OIR represents, coordinates, and facilitates U.S. Government participation in theInternational Labor Organization (ILO) and the labor components of international organizations; provides expertise, research and advice on labor and employment trends and issues in foreign countries; and helps facilitate the sharing of information between specialized DOL agencies and other countries.
OIR has the lead role within the U.S. Government on policy and program issues related to the ILO. OIR also carries out responsibilities on behalf of the U.S. Government at the:
- Organization for Economic Cooperation and Development's Employment, Labor and Social Affairs Committee
- United Nations
- Inter-American Conference of Ministers of Labor of the Organization of American States
- Asia-Pacific Economic Cooperation
- G20 labor ministers process
- United States-European Union Working Group on Employment and Labor-Related Issues under the New Transatlantic Agenda
All of these organizations conduct significant research and policy discussions on the important labor issues of the day.
Policies on Labor-Related Matters
OIR conducts research on international labor issues and advises senior administration and officials on these and related policy matters in foreign countries. The office provides expertise and conducts research and analyses on labor issues in the Americas, Africa, Asia, Europe, and the Middle East in support of the Administration's foreign policy priorities and also reports on foreign labor developments and global labor issues. It also manages the Department's International Visitors Program and assists in the training and support of State Department Foreign Service Officers.

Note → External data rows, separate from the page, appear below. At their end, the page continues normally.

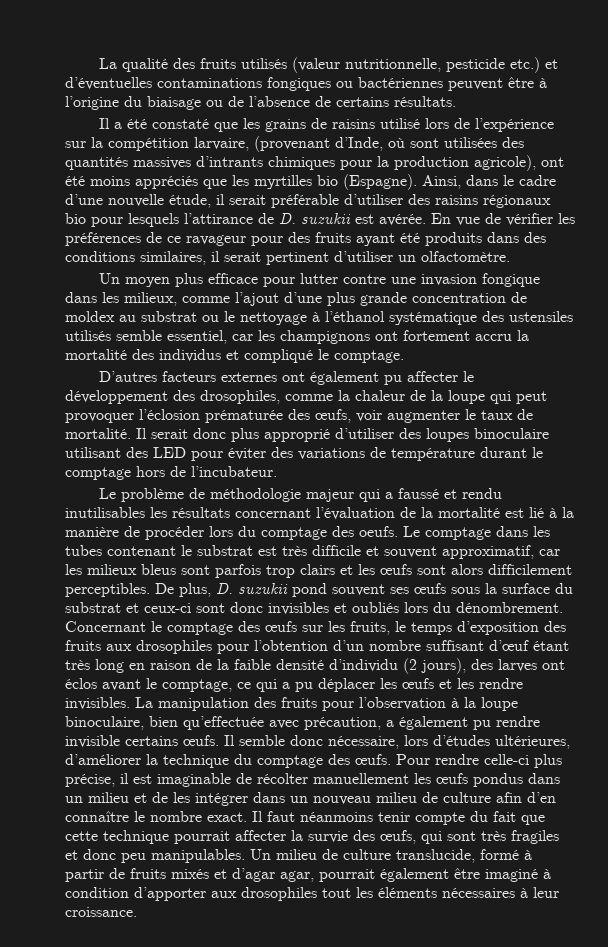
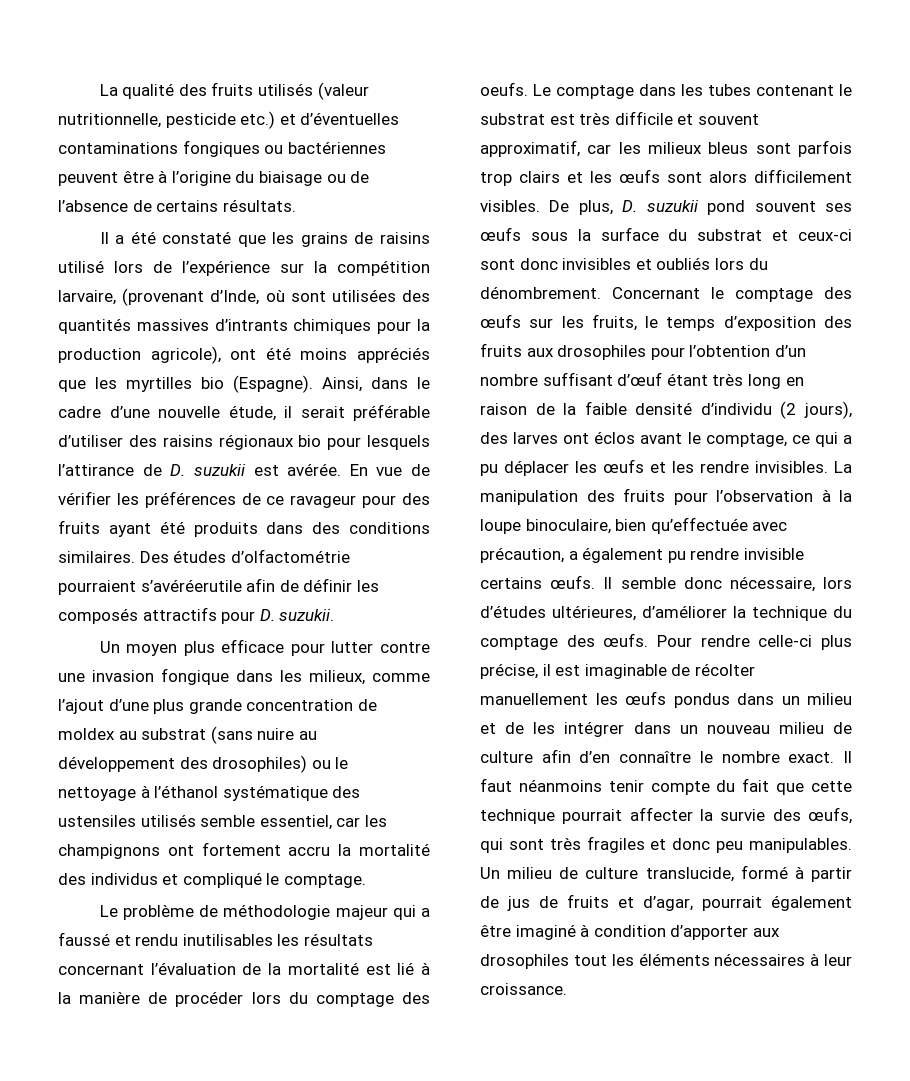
- En vue de vérifier les préférences de ce ravageur pour des fruits ayant été produits dans des conditions similaires, il serait pertinent d’utiliser un olfactomètre.
+ En vue de vérifier les préférences de ce ravageur pour des fruits ayant été produits dans des conditions similaires. Des études d’olfactométrie pourraient s’avéréerutile afin de définir les composés attractifs pour D. suzukii.
- Un moyen plus efficace pour lutter contre une invasion fongique dans les milieux, comme l’ajout d’une plus grande concentration de moldex au substrat ou le nettoyage à l’éthanol systématique des ustensiles utilisés semble essentiel, car les champignons ont fortement accru la mortalité des individus et compliqué le comptage.
+ Un moyen plus efficace pour lutter contre une invasion fongique dans les milieux, comme l’ajout d’une plus grande concentration de moldex au substrat (sans nuire au développement des drosophiles) ou le nettoyage à l’éthanol systématique des ustensiles utilisés semble essentiel, car les champignons ont fortement accru la mortalité des individus et compliqué le comptage.
- D’autres facteurs externes ont également pu affecter le développement des drosophiles, comme la chaleur de la loupe qui peut provoquer l’éclosion prématurée des œufs, voir augmenter le taux de mortalité. Il serait donc plus approprié d’utiliser des loupes binoculaire utilisant des LED pour éviter des variations de température durant le comptage hors de l’incubateur.
- Le comptage dans les tubes contenant le substrat est très difficile et souvent approximatif, car les milieux bleus sont parfois trop clairs et les œufs sont alors difficilement perceptibles.
+ Le comptage dans les tubes contenant le substrat est très difficile et souvent approximatif, car les milieux bleus sont parfois trop clairs et les œufs sont alors difficilement visibles.
- Un milieu de culture translucide, formé à partir de fruits mixés et d’agar agar, pourrait également être imaginé à condition d’apporter aux drosophiles tout les éléments nécessaires à leur croissance.
+ Un milieu de culture translucide, formé à partir de jus de fruits et d’agar, pourrait également être imaginé à condition d’apporter aux drosophiles tout les éléments nécessaires à leur croissance.

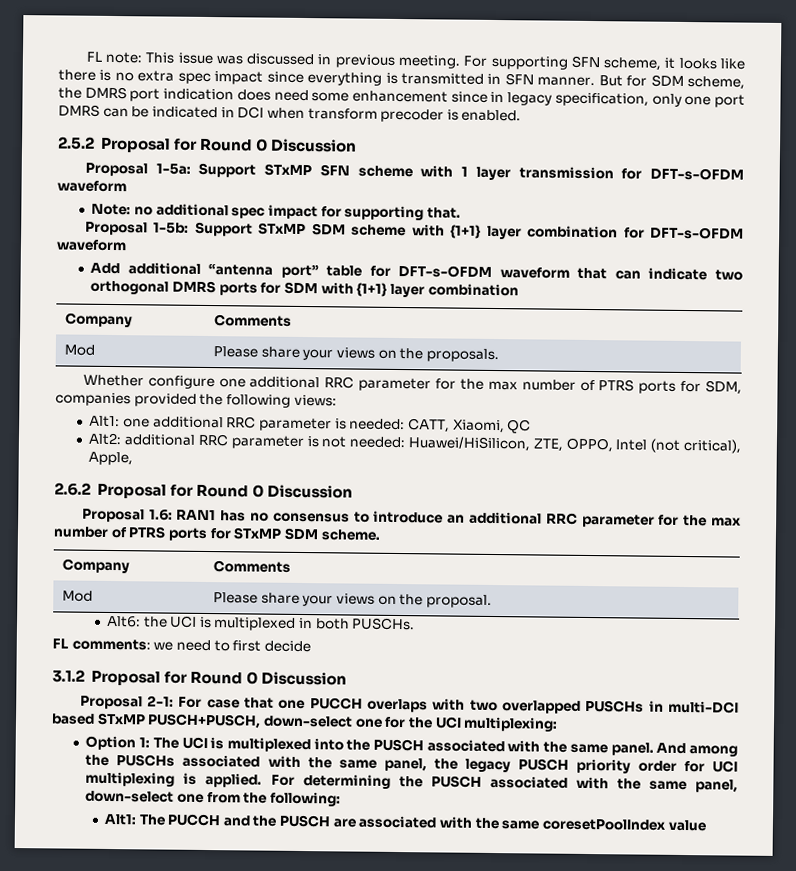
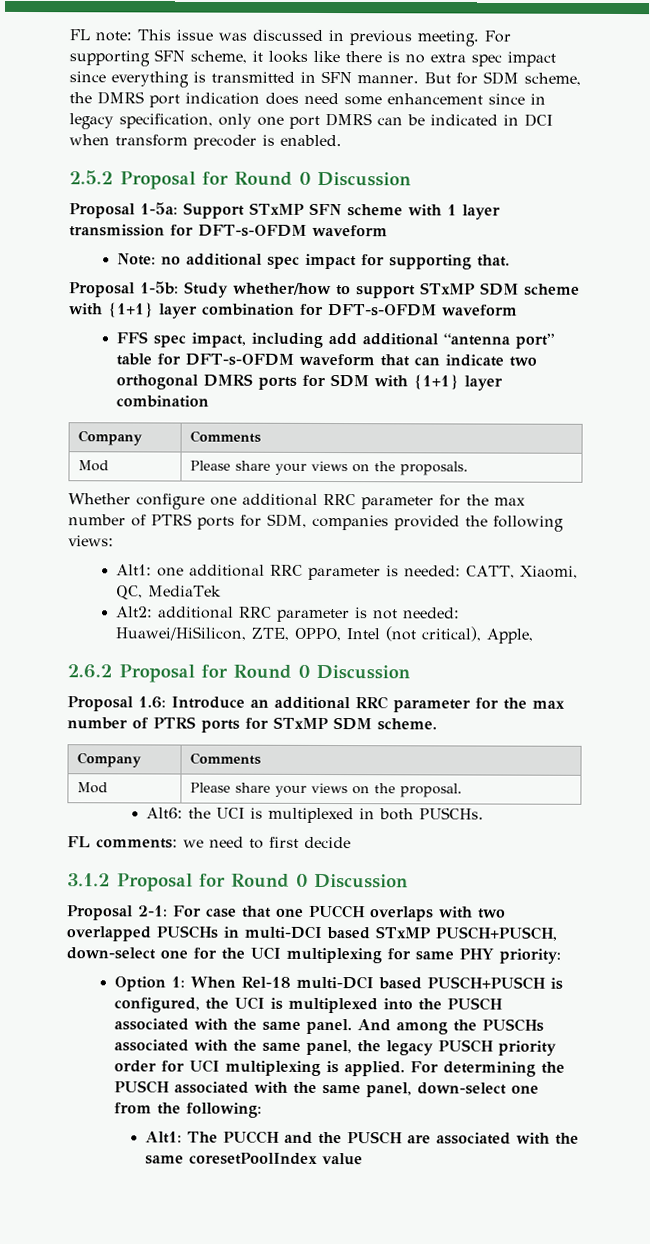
- Proposal 1-5b: Support STxMP SDM scheme with {1+1} layer combination for DFT-s-OFDM waveform
+ Proposal 1-5b: Study whether/how to support STxMP SDM scheme with {1+1} layer combination for DFT-s-OFDM waveform
- Add additional “antenna port” table for DFT-s-OFDM waveform that can indicate two orthogonal DMRS ports for SDM with {1+1} layer combination
+ FFS spec impact, including add additional “antenna port” table for DFT-s-OFDM waveform that can indicate two orthogonal DMRS ports for SDM with {1+1} layer combination
- Alt1: one additional RRC parameter is needed: CATT, Xiaomi, QC
+ Alt1: one additional RRC parameter is needed: CATT, Xiaomi, QC, MediaTek
- Proposal 1.6: RAN1 has no consensus to introduce an additional RRC parameter for the max number of PTRS ports for STxMP SDM scheme.
+ Proposal 1.6: Introduce an additional RRC parameter for the max number of PTRS ports for STxMP SDM scheme.
- Proposal 2-1: For case that one PUCCH overlaps with two overlapped PUSCHs in multi-DCI based STxMP PUSCH+PUSCH, down-select one for the UCI multiplexing:
- Option 1: The UCI is multiplexed into the PUSCH associated with the same panel.
+ Proposal 2-1: For case that one PUCCH overlaps with two overlapped PUSCHs in multi-DCI based STxMP PUSCH+PUSCH, down-select one for the UCI multiplexing for same PHY priority:
+ Option 1: When Rel-18 multi-DCI based PUSCH+PUSCH is configured, the UCI is multiplexed into the PUSCH associated with the same panel.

OIR's specialists stay abreast of labor, political, and economic developments in countries and regions of strategic importance to the United States and provide technical and policy advice to senior U.S. government officials in these areas. OIR also conducts research in specialized areas to inform U.S. policy makers. They cover the following regions:
- East Asia and the Pacific
- Europe and Eurasia
- Near East
- South and Central Asia
- Sub-Saharan Africa
- Western Hemisphere
For other inquiries, please call OIR's main phone line: (202) 693-4855 or email Contact-OIR@dol.gov
The mission of the Office of Economic and Labor Research (OELR) is to ensure that research informs ILAB and DOL programs, policies, and reports. To fulfill its mission, OELR maintains programs of research in the following areas:
- The effects of international trade and economic policies and developments on earnings, employment, and working conditions of American workers;
- Cross-country comparative and macroeconomic analyses, with a focus on labor market developments and policies relevant to American workers; and,
- Improved methods to ensure compliance with, and enforcement of, workers’ rights internationally.
Much of OELR's research is deliberative for internal policymaking.